A playful sister piece to Beautiful Faces, Turned Away - posting as a second chapter, but it's its own little story. This doesn't necessarily happen in the same canon as Beautiful Faces, it's just another conversation I can imagine them having along a similar thread. Enjoy!

Chapter Text

After word had gotten out amongst their little group that Zuko had been The Blue Spirit: Phantom Thief of Legend, competitive storytelling became Team Avatar's new favorite sport. By the time they’d left the Western Air Temple for sunnier climes, Zuko was well versed in Team Avatar’s colorful lore.

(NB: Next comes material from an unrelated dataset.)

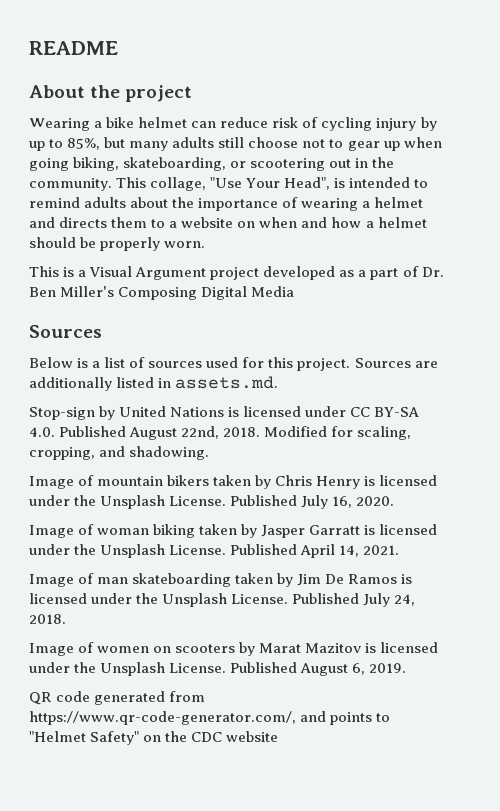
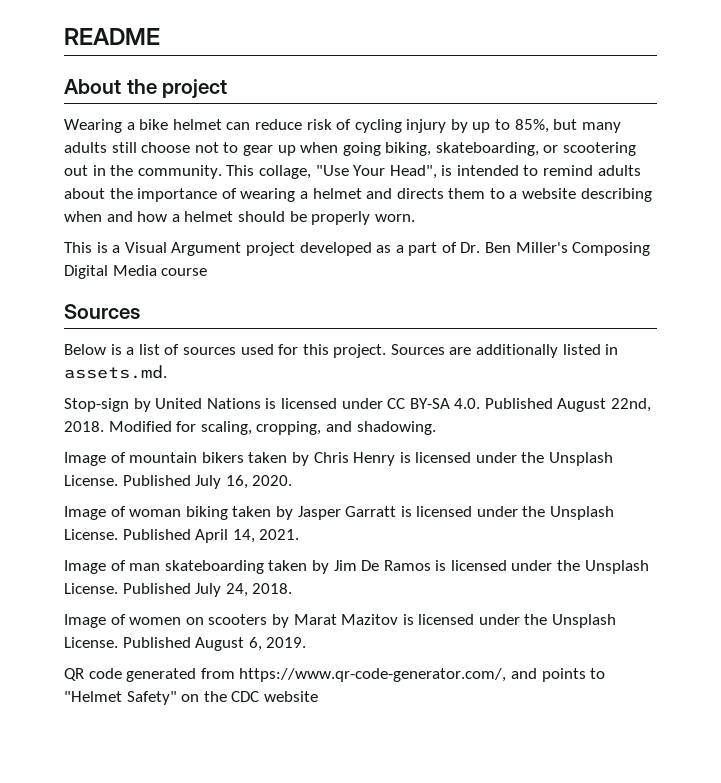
- This collage, "Use Your Head", is intended to remind adults about the importance of wearing a helmet and directs them to a website on when and how a helmet should be properly worn.
+ This collage, "Use Your Head", is intended to remind adults about the importance of wearing a helmet and directs them to a website describing when and how a helmet should be properly worn.
- This is a Visual Argument project developed as a part of Dr. Ben Miller's Composing Digital Media
+ This is a Visual Argument project developed as a part of Dr. Ben Miller's Composing Digital Media course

Katara had proudly launched into the parable of The Painted Lady: Beautiful and Benevolent River Goddess, who somehow healed the sick by way of industrial sabotage. Aang expounded at length on how his nomadic knowledge of world cultures had equipped him to blend seamlessly into every town they visited, Hotman. Sokka even broke out his trusted Wang Fire beard, a little worse for wear and matted around the mustache from all the screaming he’d done in it.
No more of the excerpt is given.